同时,我发现张宗燧先生是一位诚实的科学家。他没有为当时浮夸之风所动,没有提出大跃进式的高指标、搞虚假的报喜,而是踏踏实实做学问,虽然他研究的色散关系是当时理论物理最前沿的问题,但他没有说已经超英、赶美,是世界第一流等。我参加他的讨论班,对我以后的研究工作有比较大的影响,因为我发现“劈边”定理所研究的区域正是华罗庚先生研究的典型域中第四类域,即以特征流形(物理上叫未来光锥)凸锥的管域,Heisenberg群最早就是出现在这里,这使我对理论物理的数学问题产生了兴趣。这个兴趣影响我以后的研究工作,延续直到今天。

作为一个诚实的科学家,张宗燧先生对学术见解,自己怎样想就怎么说,直言不讳,这就得罪了一些人。他平时讲话也十分坦率,不加掩饰。例如在大跃进期间,他和数学所的许多人一起去参观徐水人民公社的万头养猪场,回来后大家开会谈体会和所受教育时,他却说,为什么那里的猪那么多,而菜市场上却买不到猪肉?这当然引起大家对他的批评。又有一次,在大跃进开始以后,中、苏关系出现紧张,并日益恶化,在数学所开的一个会议上,大家批判苏修的技术、科学是“老、大、黑、粗”。他却说,不要以为苏联的科技都不成,有的领域是很好的,这当然又招来一阵对他的批判。

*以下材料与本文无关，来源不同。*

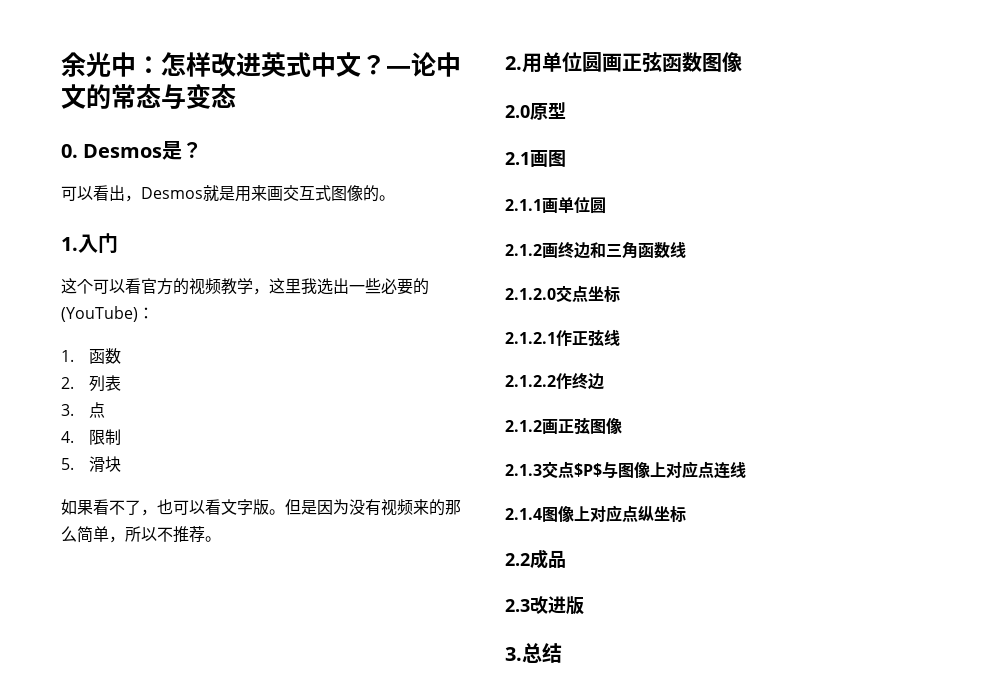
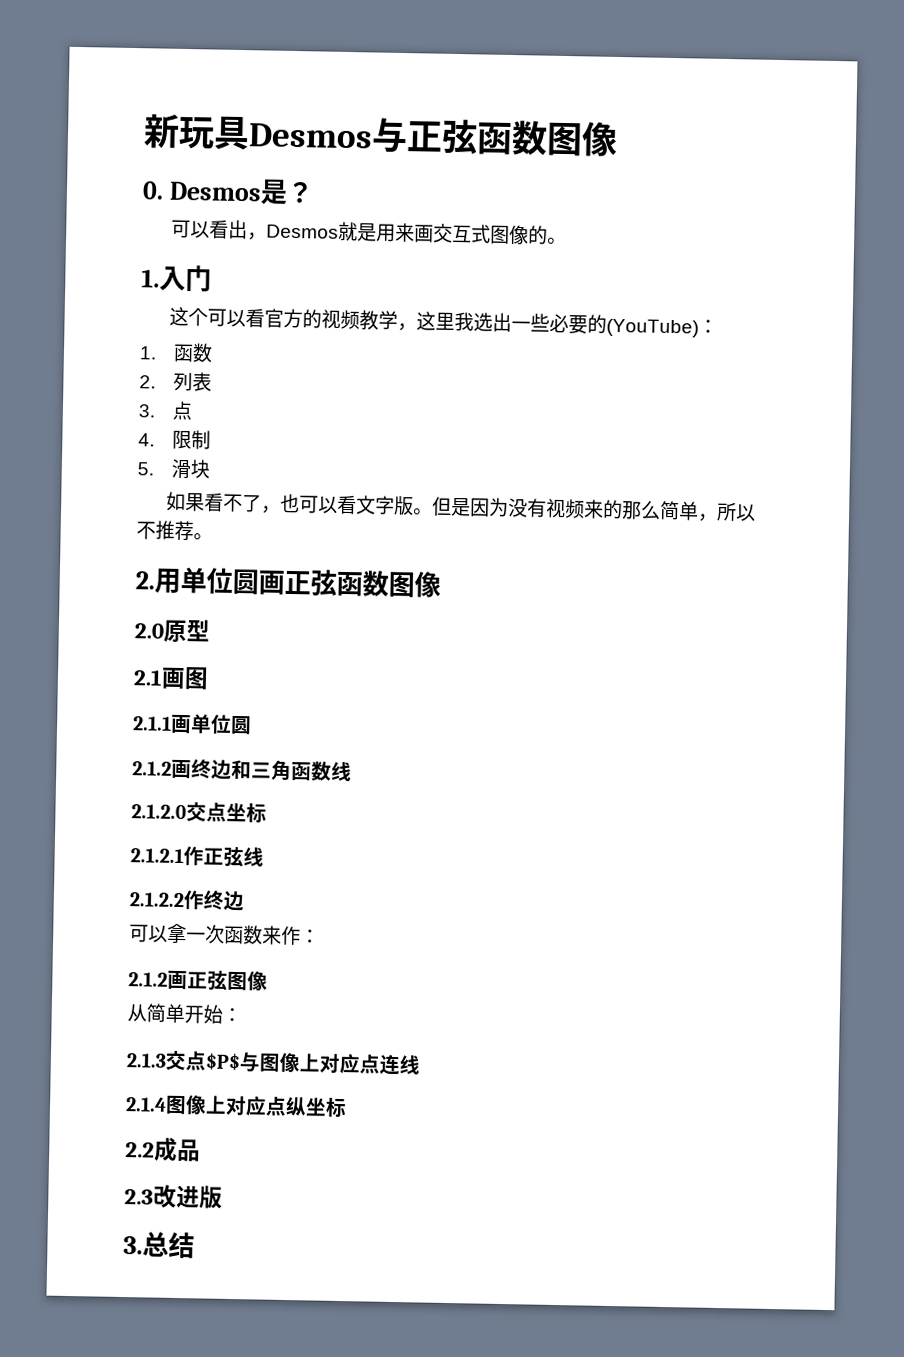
[61,52,461,77] [61,84,236,109] 余光中：怎样改进英式中文？—论中文的常态与变态 -> [143,113,618,157] 新玩具Desmos与正弦函数图像
(604, 381) none -> [129,923,320,946] // 可以拿一次函数来作：
(622, 426) none -> [127,1003,242,1024] // 从简单开始：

文化大革命开始不久,红卫兵莫名其妙地(我不知道什么原因),把张宗燧揪出来,在身上挂上牌子(或者是戴高帽子,或者两者兼有,我记不清楚了),在从前的计算所与数学所的大楼前面开了一个斗争会,然后由红卫兵押送他在中关村游街示众。第二年的夏天,我在上班的路上遇见他穿了一件冬天的大衣也是上班去劳动(打扫卫生)。我很奇怪,我说“张先生,天气那么热,为什么还穿大衣?”他说“陆启(铿)啊陆启(铿),我快要死了!”我大吃一惊,正想问他“你得了什么病如此严重?”但后面来了一些小孩,向他投掷小石头,口里还骂着难听的话,有的石头落在我身上。我赶快离开他。以后我上班总绕路而走,避免和他相遇以免受袭。过了一段时间以后,数学所造反派宣布“张宗燧畏罪自杀”。我听了后心情十分沉重。当我在听到他对我讲“快要死”的话时,应该意识到,他受到极大的人格污辱,为了人的尊严,已萌发一死的念头,可是我为了躲避几个小石头的攻击,不敢和他多谈。他的话明显有“诀别”的意思,如果我当时能和他多谈一会儿,了解他的话的真实意思,并且加以劝导,比方说一些“留得青山在,不怕没柴烧”之类的话,也许悲剧不至于发生,他的正处盛年的生命不会骤然了结,还可能会做出更多更好的研究成果。我有内疚的感觉,直到今天这个阴影一直存在我的心中。